(Adds data on deficit, background on debts to state-owned banks and pension funds)
BRASILIA, Dec 28 (Reuters) - Brazil’s central government posted a record monthly shortfall in a key budgetary gauge watched by creditors, raising questions over President Dilma Rousseff’s ability to deliver on her pledge for a 2016 surplus amid a recession.
Excluding debt service, expenses at ministries, the central bank and social security topped revenue by 21.279 billion reais ($5.47 billion) last month, up from a 12.27 billion reais deficit in October, the National Treasury said on Monday.
The deficit was the largest since the beginning of the data series in 1997.

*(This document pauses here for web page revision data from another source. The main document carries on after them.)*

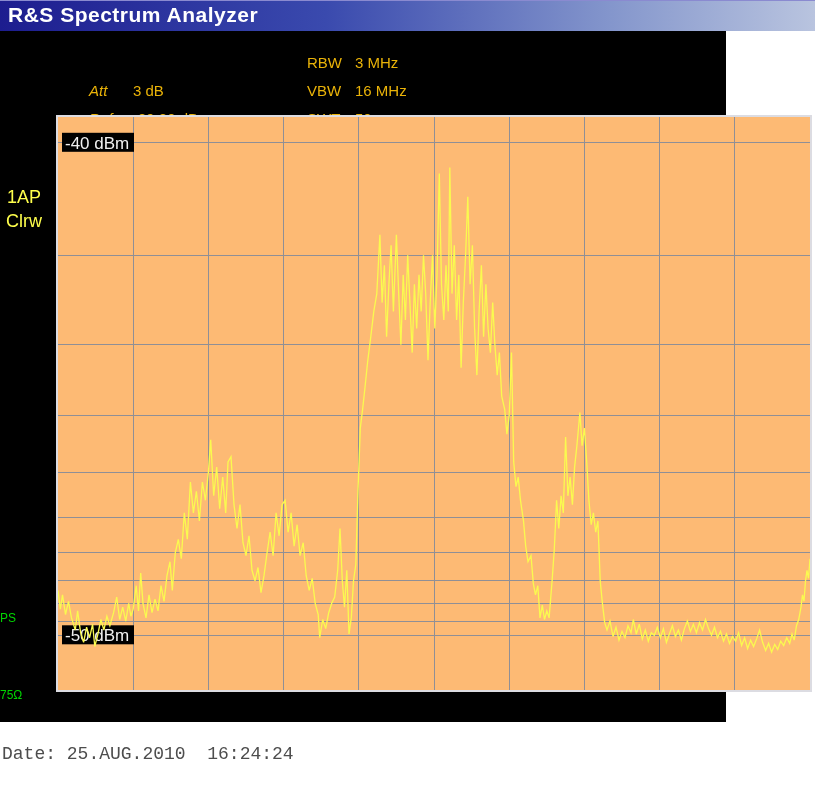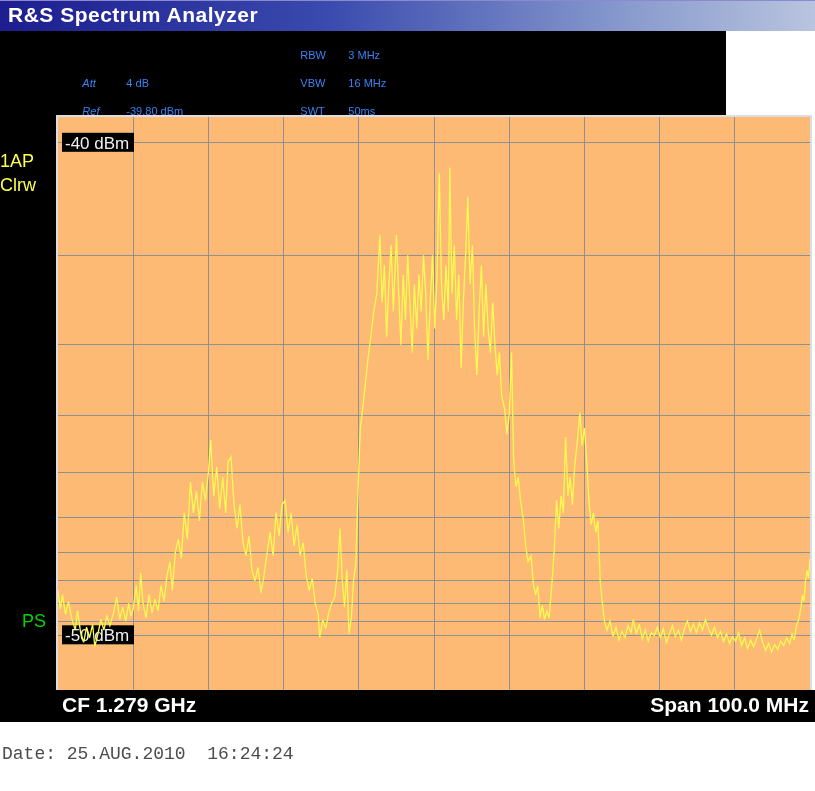--- a/index.html
+++ b/index.html
@@ -17,7 +17,7 @@
     position:absolute;left:8px;top:2px;color:#ffffff;font-size:21px;font-weight:bold;
     letter-spacing:0.5px;white-space:pre;
   }
-  .hitem{position:absolute;color:#3b82f6;font-size:11px;white-space:pre;}
+  .hitem{position:absolute;color:#eab308;font-size:15px;white-space:pre;}
   .hitem .hlabel{display:inline-block;}
   .hitem.leftcol .hlabel{width:44px;font-style:italic;}
   .hitem.rightcol .hlabel{width:48px;}

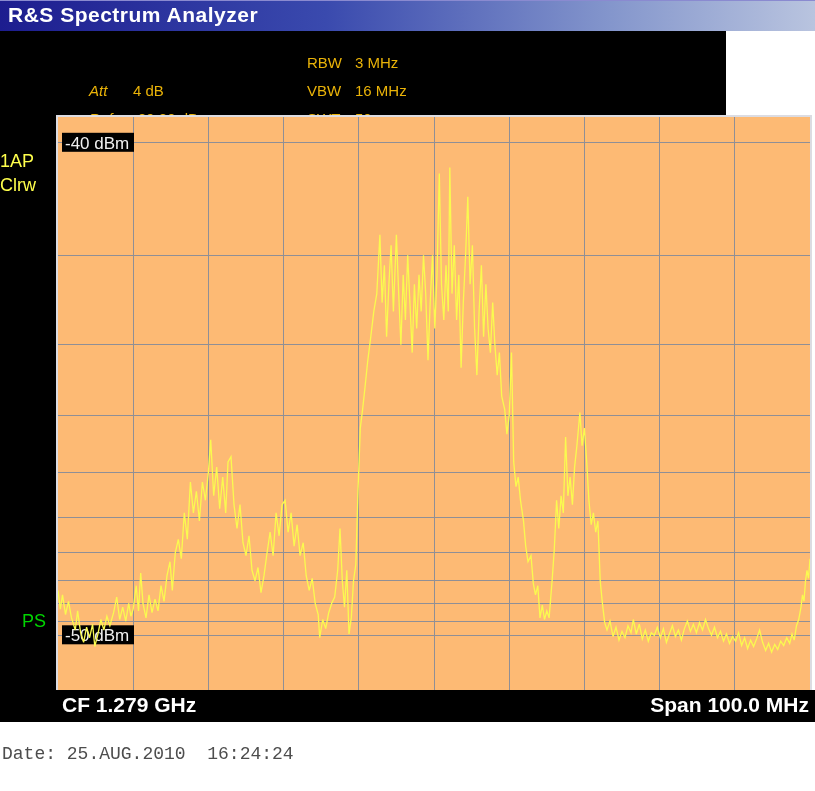--- a/index.html
+++ b/index.html
@@ -56,7 +56,7 @@
       <span class="hlabel">RBW</span><span>3 MHz</span>
     </div>
     <div class="hitem leftcol" style="left:64px;top:65px">
-      <span class="hlabel">Att</span><span>4 dB</span>
+      <span class="hlabel">Att</span><span>3 dB</span>
     </div>
     <div class="hitem rightcol" style="left:282px;top:65px">
       <span class="hlabel">VBW</span><span>16 MHz</span>

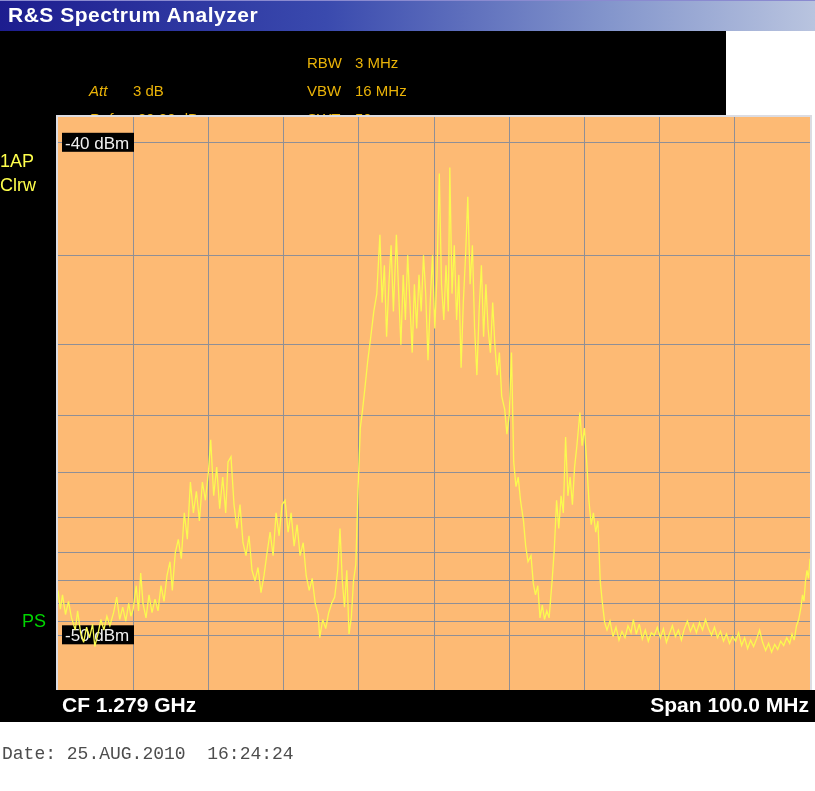--- a/index.html
+++ b/index.html
@@ -21,8 +21,8 @@
   .hitem .hlabel{display:inline-block;}
   .hitem.leftcol .hlabel{width:44px;font-style:italic;}
   .hitem.rightcol .hlabel{width:48px;}
-  .tracetag{position:absolute;left:0;width:48px;text-align:left;font-size:18px;
-    color:#ffff4c;white-space:pre;}
+  .tracetag{position:absolute;left:0;width:48px;text-align:center;font-size:18px;
+    color:#ffff4c;white-space:pre;margin-top:36px;}
   .statustag{position:absolute;left:0;width:46px;text-align:right;font-size:18px;
     color:#00d500;white-space:pre;}
   .grid{

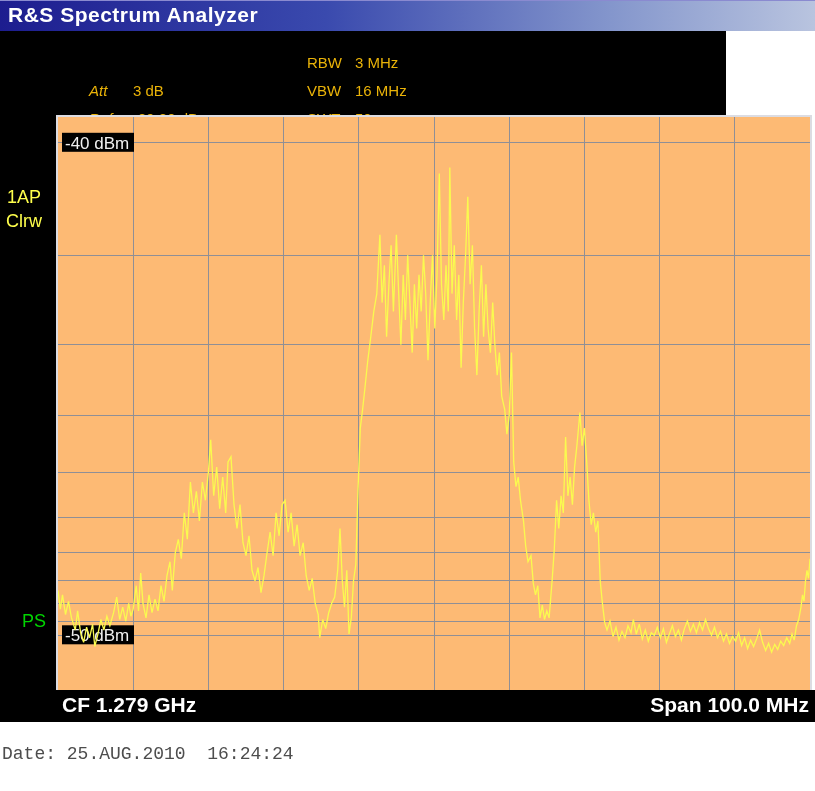--- a/index.html
+++ b/index.html
@@ -23,7 +23,7 @@
   .hitem.rightcol .hlabel{width:48px;}
   .tracetag{position:absolute;left:0;width:48px;text-align:center;font-size:18px;
     color:#ffff4c;white-space:pre;margin-top:36px;}
-  .statustag{position:absolute;left:0;width:46px;text-align:right;font-size:18px;
+  .statustag{position:absolute;left:0;width:46px;text-align:left;font-size:12px;
     color:#00d500;white-space:pre;}
   .grid{
     position:absolute;left:56px;top:115px;width:752px;height:573px;

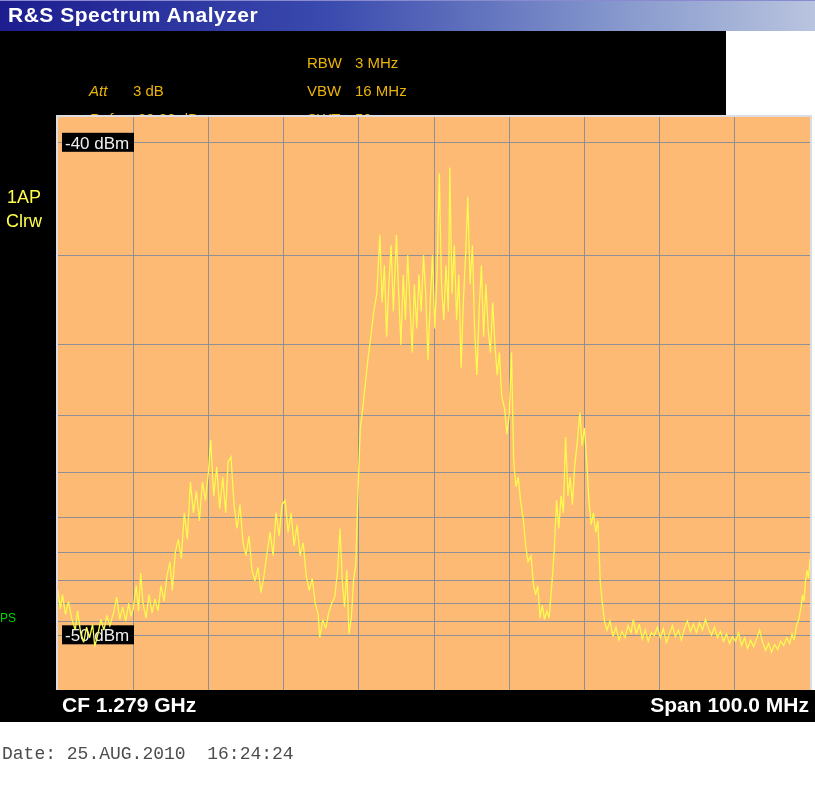--- a/index.html
+++ b/index.html
@@ -105,10 +105,6 @@
       </svg>
   </div>
 
-  <div class="footerbar">
-    <span class="cf">CF 1.279 GHz</span>
-    <span class="span">Span 100.0 MHz</span>
-  </div>
 
 </div>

So far this year, the central government amassed a primary deficit, or the difference between revenue and expenses before interest payments on the debt, of 54.3 billion reais, the biggest year-to-date figure ever.
The primary budget balance is scrutinized by investors and credit rating agencies as a gauge of creditworthiness.
Earlier this year, Standard & Poor’s and Fitch stripped Brazil of its investment-grade rating and threatened further downgrades next year if the government fails to produce primary surpluses to curb its debt burden.
The primary deficit could widen considerably as the government prepares to repay this week around 57 billion reais in debts with state-controlled banks and state workers’ pension funds.
Interim Treasury Secretary Otavio Ladeira said the government will use mostly resources from an account it holds at the central bank to repay the debt. The government will only issue 1.5 billion reais in notes to repay Banco do Brasil SA , the nation’s largest lender by assets.
Finance Minister Nelson Barbosa is seeking to repay those debts this year to avoid hampering fiscal results in 2016.
Barbosa, named to the post in Dec. 18, is scheduled to meet Rousseff later on Monday to discuss the repayment.
For next year, Rousseff has vowed to produce a central government primary surplus of 24 billion reais.
However, many analysts doubt Rousseff will be able to meet that goal next year as the recession extends into 2016 and a political stalemate blocks the passage of legislation to fix public finances.
The central bank is scheduled to publish data on the consolidated primary budget balance, which includes the results of regional governments and state companies, on Tuesday.